In a judgment delivered on 3 February 2026, the court found that although RBM had regulatory concerns about Finance Bank’s operations at the time, shutting down the bank entirely was a disproportionate response. The judges held that the central bank should have considered less drastic regulatory measures before resorting to closure.
Finance Bank was closed in 2005 during the tenure of then RBM Governor Victor Mbewe. The decision followed allegations of irregular foreign exchange transactions and claims that some accounts did not comply with “Know Your Customer” (KYC) requirements.

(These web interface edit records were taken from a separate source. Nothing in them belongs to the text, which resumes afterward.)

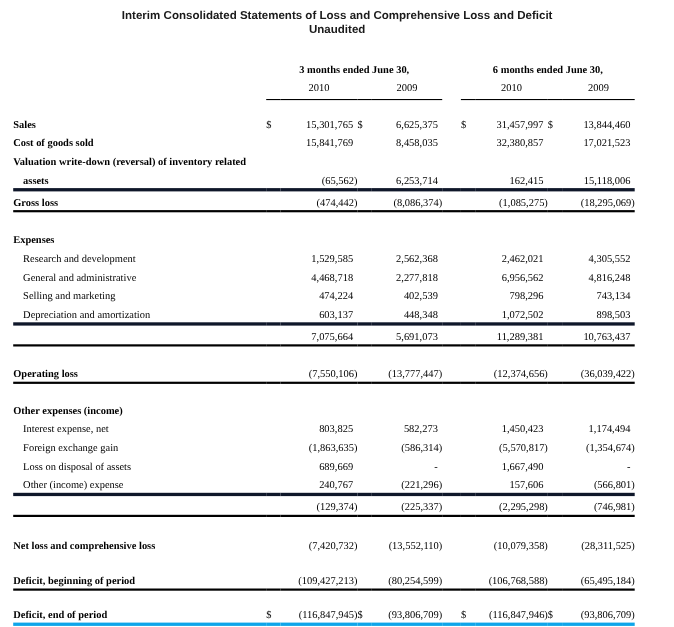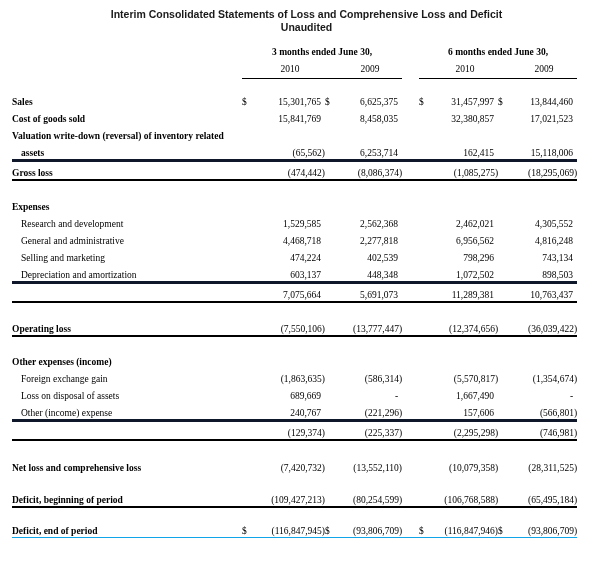--- a/index.html
+++ b/index.html
@@ -13,21 +13,21 @@
     overflow: hidden;
   }
   .page {
     width: 613px;
     height: 570px;
     box-sizing: border-box;
     padding-top: 8px;
   }
   .title-block {
     text-align: center;
-    margin-bottom: 8px;
+    margin-bottom: 20px;
   }
   .title, .subtitle {
     font-family: "Liberation Sans", sans-serif;
     font-weight: bold;
     font-size: 10.5px;
     line-height: 13px;
     color: #1a1a1a;
   }
   table.fin {
     border-collapse: collapse;
@@ -60,21 +60,21 @@
   }
   tbody td { height: 17px; padding-bottom: 3px; }
   td.lab { text-align: left; }
   td.lab.b { font-weight: bold; }
   td.lab.ind { padding-left: 9px; }
   td.val { text-align: right; }
   td.val.pr { padding-right: 4px; }
   td.dol { text-align: left; padding-left: 2px; }
   tr.bot-thin  td { border-bottom: 3px solid #0f172a; }
   tr.bot-thick td { border-bottom: 2px solid #000; }
-  tr.bot-final td { border-bottom: 1px solid #0ea5e9; }
+  tr.bot-final td { border-bottom: 3px solid #0ea5e9; }
   tr.spacer td { padding: 0; }
 </style>
 </head>
 <body>
 
 <div class="page">
   <div class="title-block">
     <div class="title">Interim Consolidated Statements of Loss and Comprehensive Loss and Deficit</div>
     <div class="subtitle">Unaudited</div>
   </div>
@@ -281,20 +281,32 @@
           <td class="val"></td>
           <td class="dol"></td>
           <td class="val"></td>
           <td></td>
           <td class="dol"></td>
           <td class="val"></td>
           <td class="dol"></td>
           <td class="val"></td>
         </tr>
         <tr>
+          <td class="lab ind">Interest expense, net</td>
+          <td class="dol"></td>
+          <td class="val pr">803,825</td>
+          <td class="dol"></td>
+          <td class="val pr">582,273</td>
+          <td></td>
+          <td class="dol"></td>
+          <td class="val pr">1,450,423</td>
+          <td class="dol"></td>
+          <td class="val pr">1,174,494</td>
+        </tr>
+        <tr>
           <td class="lab ind">Foreign exchange gain</td>
           <td class="dol"></td>
           <td class="val">(1,863,635)</td>
           <td class="dol"></td>
           <td class="val">(586,314)</td>
           <td></td>
           <td class="dol"></td>
           <td class="val">(5,570,817)</td>
           <td class="dol"></td>
           <td class="val">(1,354,674)</td>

However, the Supreme Court noted that while financial regulators have broad powers to discipline and control banks, those powers must be exercised reasonably and proportionately. The court stated that alternative remedies—such as fines, corrective directives, increased supervision, or targeted sanctions—were available to RBM and should have been considered instead of an outright shutdown.
“The authority to regulate does not equate to the authority to destroy,” the court observed, emphasizing that regulatory action must balance enforcement with fairness and economic stability.
The dispute has been before the courts since 2006, making it one of the longest-running banking and financial regulation cases in Malawi’s history.
As a consequence of the ruling, RBM has been ordered to pay Finance Bank compensation amounting to billions of kwacha, representing profits the bank would have earned had it continued operating.
The judgment is expected to have far-reaching implications for Malawi’s financial sector, particularly in how regulatory powers are exercised. It may also place significant pressure on public finances, given the scale of compensation involved, and is likely to influence future regulatory decision-making by financial authorities.
Legal analysts say the ruling sets an important precedent, reinforcing the principle that regulators must act within the bounds of proportionality and due process when intervening in the operations of financial institutions.